The Information Commissioner's Office (ICO) has confirmed that it is in the process of imposing fines against two organisations that have breached the Data Protection Act.

Deputy information commissioner David Smith told V3.co.uk at an Internet Society event in London that the regulator hopes that the fines will make a significant statement about data protection.

"This will be a landmark moment in ensuring that firms take [data protection] seriously," he said.

"There have been a lot of questions asked of us about whether we are actually going to fine firms, and I can assure people that we will be actively using this power."

Smith declined to reveal any details of the companies involved, but said that information will be posted online "in the near future".

The ICO has been criticised in the past for failing to use its powers, and legal experts have argued that the fines it is able to levy are not a sufficient enough deterrent to make organisations behave in a responsible way with personal data.

Smith reiterated earlier statements that the ICO is investigating the leak of personal information by ACS:Law, but declined to comment further on the incident.

The deputy information commissioner also said that companies need to be accountable for the security of the data they hold, and that it is important to exercise self-denial and not just hold data because it is possible to do so. He also made a veiled reference to TalkTalk.

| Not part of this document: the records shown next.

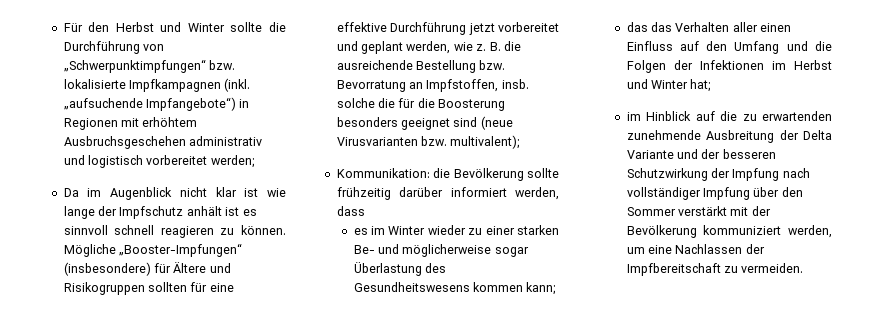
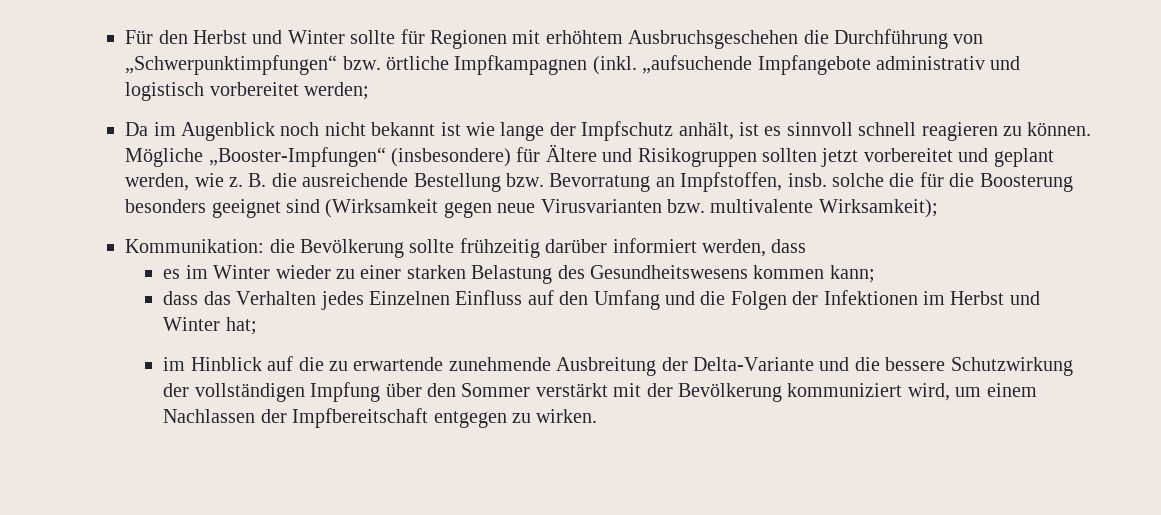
- Für den Herbst und Winter sollte die Durchführung von „Schwerpunktimpfungen“ bzw. lokalisierte Impfkampagnen (inkl.
+ Für den Herbst und Winter sollte für Regionen mit erhöhtem Ausbruchsgeschehen die Durchführung von „Schwerpunktimpfungen“ bzw. örtliche Impfkampagnen (inkl.
- „aufsuchende Impfangebote“) in Regionen mit erhöhtem Ausbruchsgeschehen administrativ und logistisch vorbereitet werden;
+ „aufsuchende Impfangebote administrativ und logistisch vorbereitet werden;
- Da im Augenblick nicht klar ist wie lange der Impfschutz anhält ist es sinnvoll schnell reagieren zu können.
+ Da im Augenblick noch nicht bekannt ist wie lange der Impfschutz anhält, ist es sinnvoll schnell reagieren zu können.
- Mögliche „Booster-Impfungen“ (insbesondere) für Ältere und Risikogruppen sollten für eine effektive Durchführung jetzt vorbereitet und geplant werden, wie z.
+ Mögliche „Booster-Impfungen“ (insbesondere) für Ältere und Risikogruppen sollten jetzt vorbereitet und geplant werden, wie z.
- B. die ausreichende Bestellung bzw. Bevorratung an Impfstoffen, insb. solche die für die Boosterung besonders geeignet sind (neue Virusvarianten bzw. multivalent);
+ B. die ausreichende Bestellung bzw. Bevorratung an Impfstoffen, insb. solche die für die Boosterung besonders geeignet sind (Wirksamkeit gegen neue Virusvarianten bzw. multivalente Wirksamkeit);
- es im Winter wieder zu einer starken Be- und möglicherweise sogar Überlastung des Gesundheitswesens kommen kann;
+ es im Winter wieder zu einer starken Belastung des Gesundheitswesens kommen kann;
- das das Verhalten aller einen Einfluss auf den Umfang und die Folgen der Infektionen im Herbst und Winter hat;
+ dass das Verhalten jedes Einzelnen Einfluss auf den Umfang und die Folgen der Infektionen im Herbst und Winter hat;
- im Hinblick auf die zu erwartenden zunehmende Ausbreitung der Delta Variante und der besseren Schutzwirkung der Impfung nach vollständiger Impfung über den Sommer verstärkt mit der Bevölkerung kommuniziert werden, um eine Nachlassen der Impfbereitschaft zu vermeiden.
+ im Hinblick auf die zu erwartende zunehmende Ausbreitung der Delta-Variante und die bessere Schutzwirkung der vollständigen Impfung über den Sommer verstärkt mit der Bevölkerung kommuniziert wird, um einem Nachlassen der Impfbereitschaft entgegen zu wirken.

"There should be no exemption from these principles just because you are trialling a new service," he said.

TalkTalk was recently reprimanded for failing to inform its customers or the ICO of a trial of technology that monitored the web sites visited by customers in order to direct them away from malware infected pages.

Smith also said that the ICO wants businesses to provide users with settings so that "without reading the small print they know they will get a minimal level of protection".

Finally, Smith added that location-based services will raise issues around data protection as the collection of information that details where someone was at a particular time of day goes "a long way towards identifying someone".